Let's all go to Space Prison, shall we?  The worst reprobates of the universe, crammed together in the Big House on Taljare-8.  A space mess hall where prisoners bang their space trays and space cups on the table to protest the horrible space gruel.  Hiding a space spoon in the cell to start digging a tunnel to the outside. The space-grudges...the space-shanking...the interspecies homoerotic space tension! Beings of all sizes and shapes bound together by the code of intergalactic crime: murder on an outworld colony...robbing a space transport of its rare metals and spices...check-kiting on Rigel 14.  This is going to be a great read...

But alas, Space Prison is only another rip-off perpetrated by the publishing industry of the sixties.  This book was actually published originally as The Survivors, and there are in fact no recognizable prison conventions to be found anywhere.  Here's what wiki has to say about it:

It was published in 1958 by Gnome Press in an edition of 5,000 copies, of which 1,084 were never bound. The novel was published in paperback by Pyramid Books in 1960 under the title Space Prison. The novel is an expansion of Godwin’s story ‘Too Soon to Die‘ which first appeared in the magazine Venture.”

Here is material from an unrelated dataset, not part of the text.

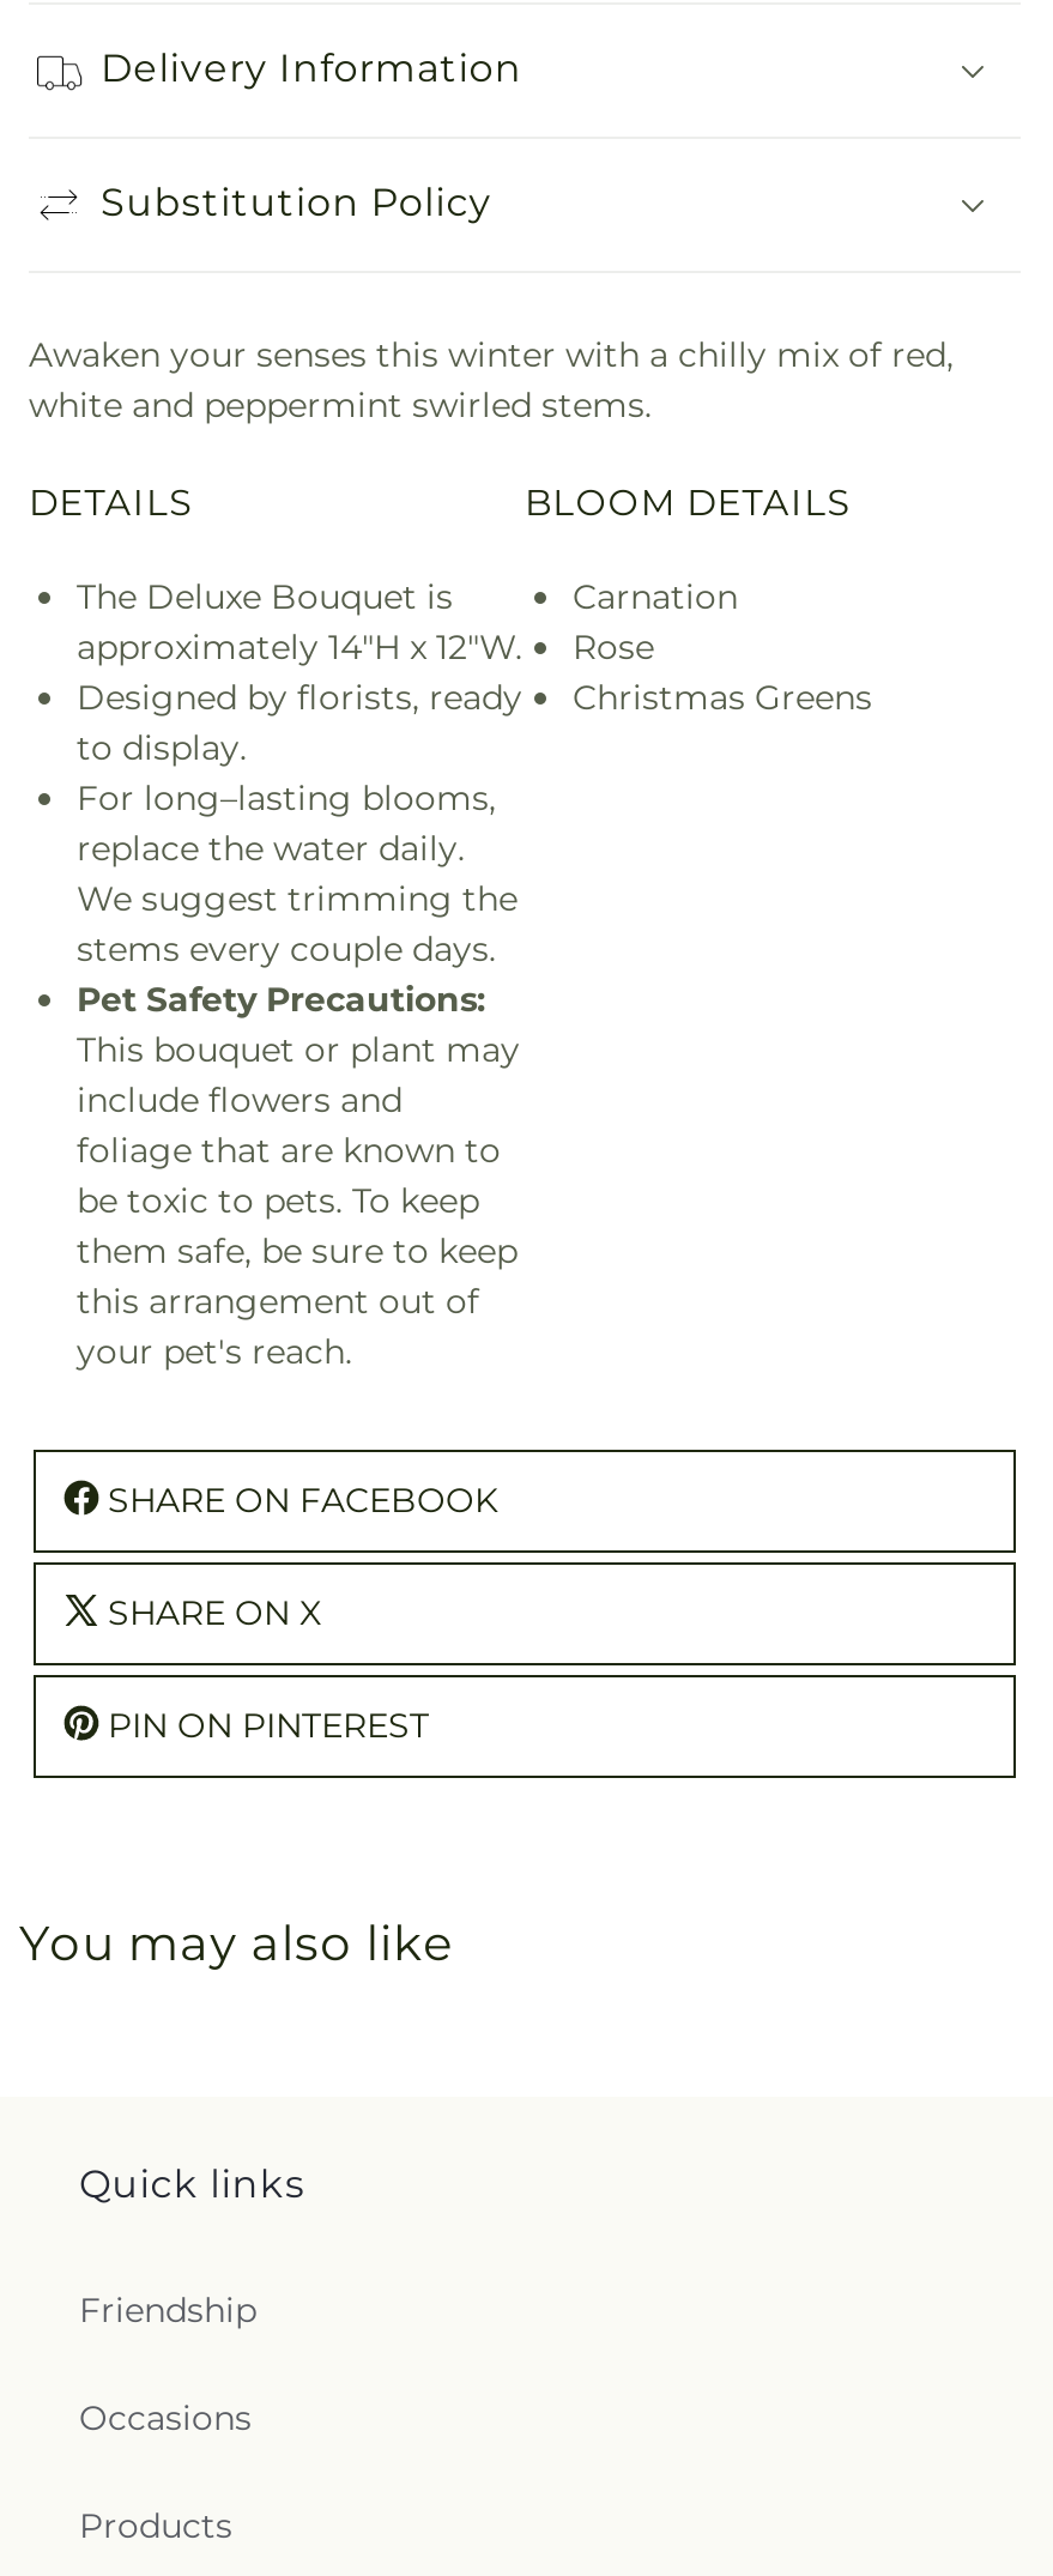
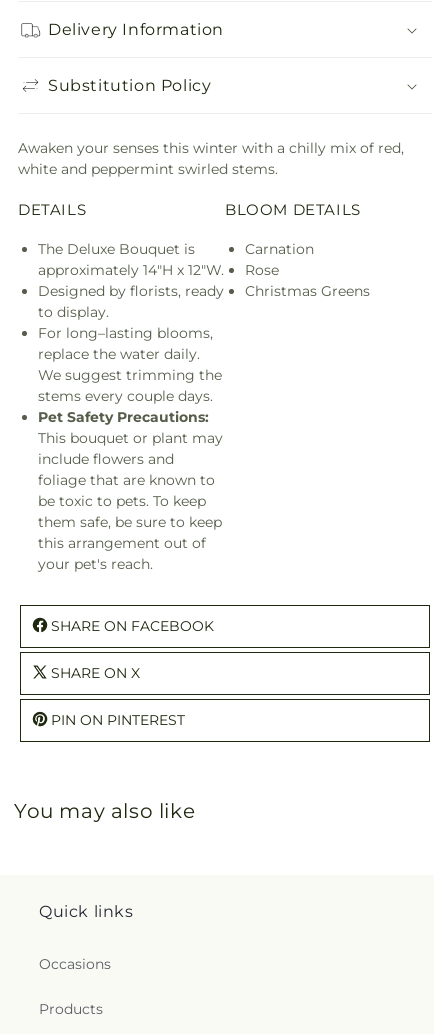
[79,2289,256,2332] Friendship -> none

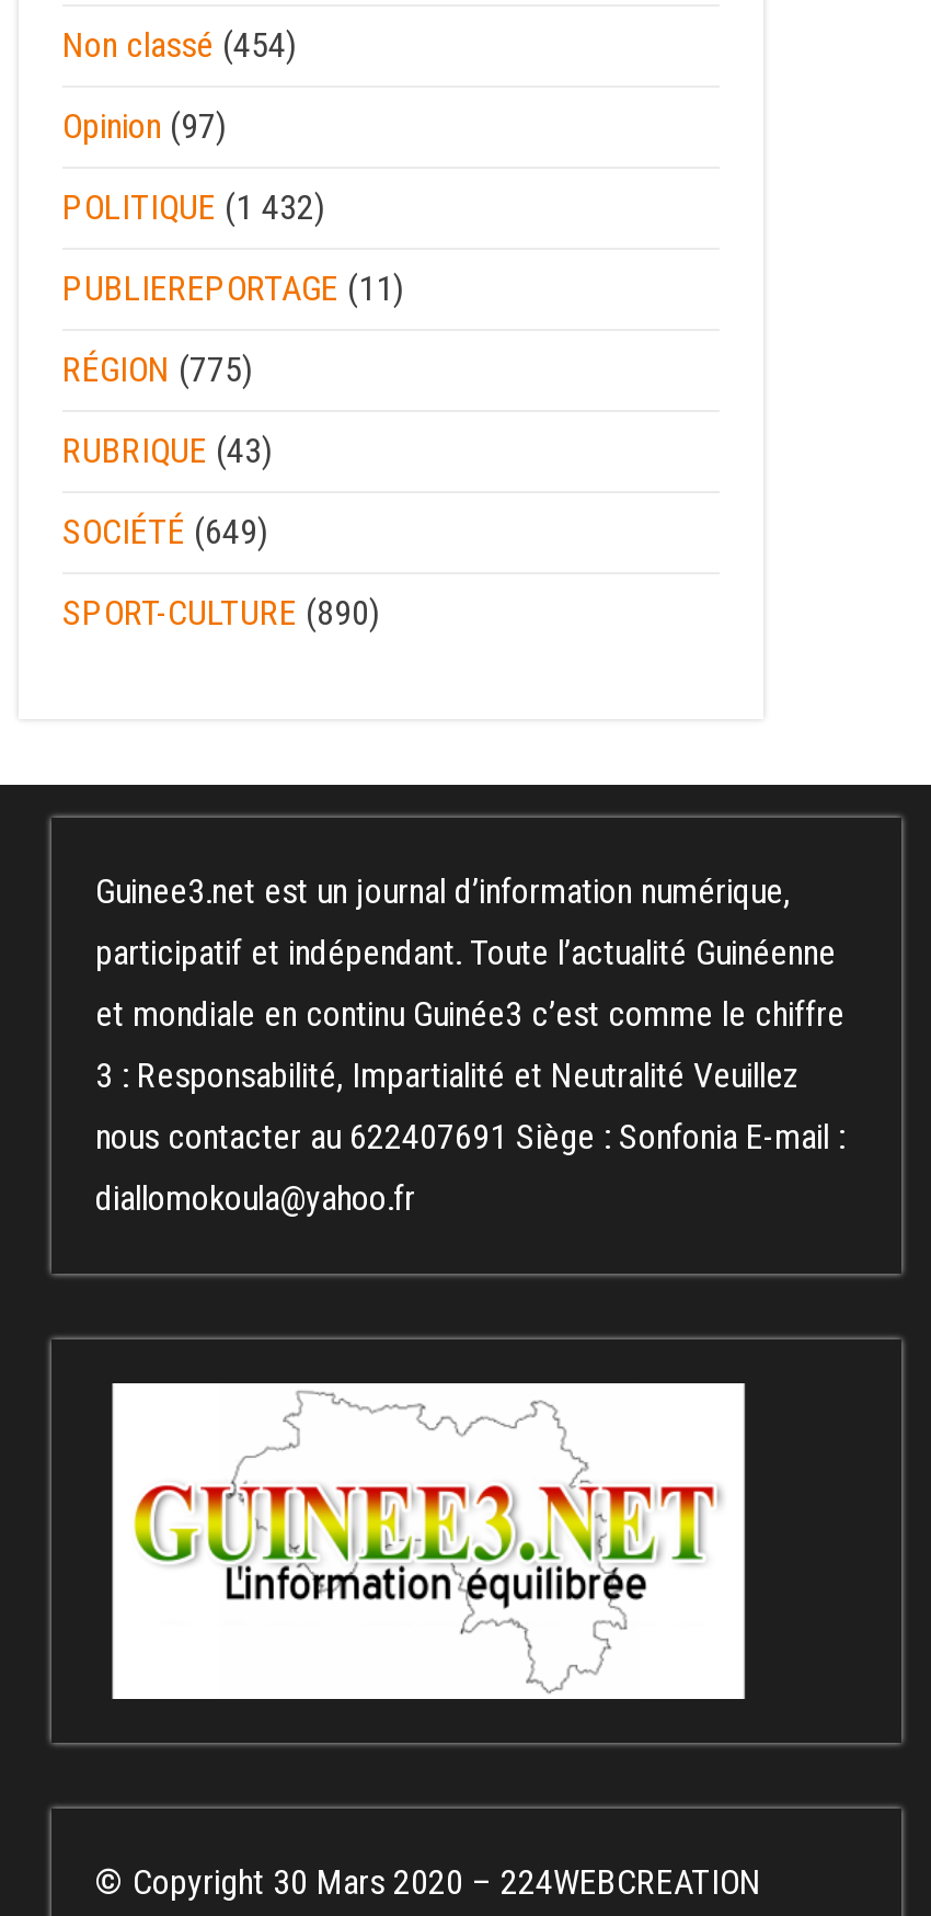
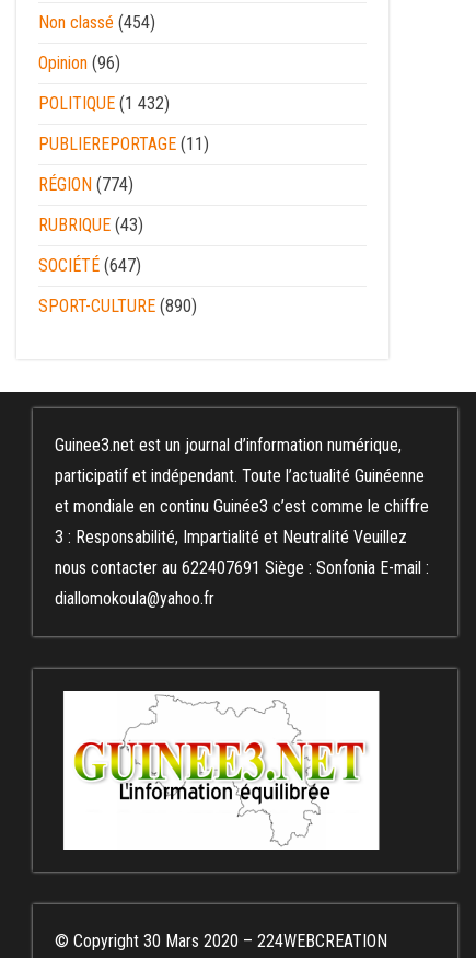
[62,105,227,147] Opinion (97) -> [38,53,120,74] Opinion (96)
[62,348,253,390] RÉGION (775) -> [38,175,133,195] RÉGION (774)
[62,511,268,552] SOCIÉTÉ (649) -> [38,256,141,276] SOCIÉTÉ (647)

What do we get instead of space prison?  Earth is locked in a deadly war with the Gerns.  A transport ship attempts to sneak a colony of earth people to another planet in anticipation of the impending Gern victory.  But the Gerns intercept the ship and quickly divide the humans into two camps: the "Acceptables" (bound for enslavement as research scientists on the Gern home world) and the "Rejects" (summarily herded onto a landing vehicle and then ditched with a few supplies on a god-forsaken planet).  After that, the story is one of survival rather than incarceration, as the Gerns have put the Reject-humans on a planet that has huge extremes in weather and two terrifying adversaries:

1.  the prowlers: wolf-panther badasses that rule the planet and are unwilling to accept the intruding species.

2.  stampedes of blood-thirsty unicorns that can stomp and rip a man to shreds.

Space Prison is a somewhat difficult novel to follow in that each central character dies after about 40 pages, handing the narrative baton to the next ruler of the human colony.  I'm guessing the author was at one time a geology major in college, as much of the story involves search parties looking for iron deposits that might be exploited to build a new spaceship for escape (the logic here was unclear.   The colony can barely survive from year to year foraging for herbs and unicorn meat, so it isn't exactly apparent how they will find the time and resources to construct a space ship).

The ultimate goal, after surviving, is to take the battle back to the Gerns.  Part one of a series, apparently.  I doubt I will read part two, unless of course I am tricked once again.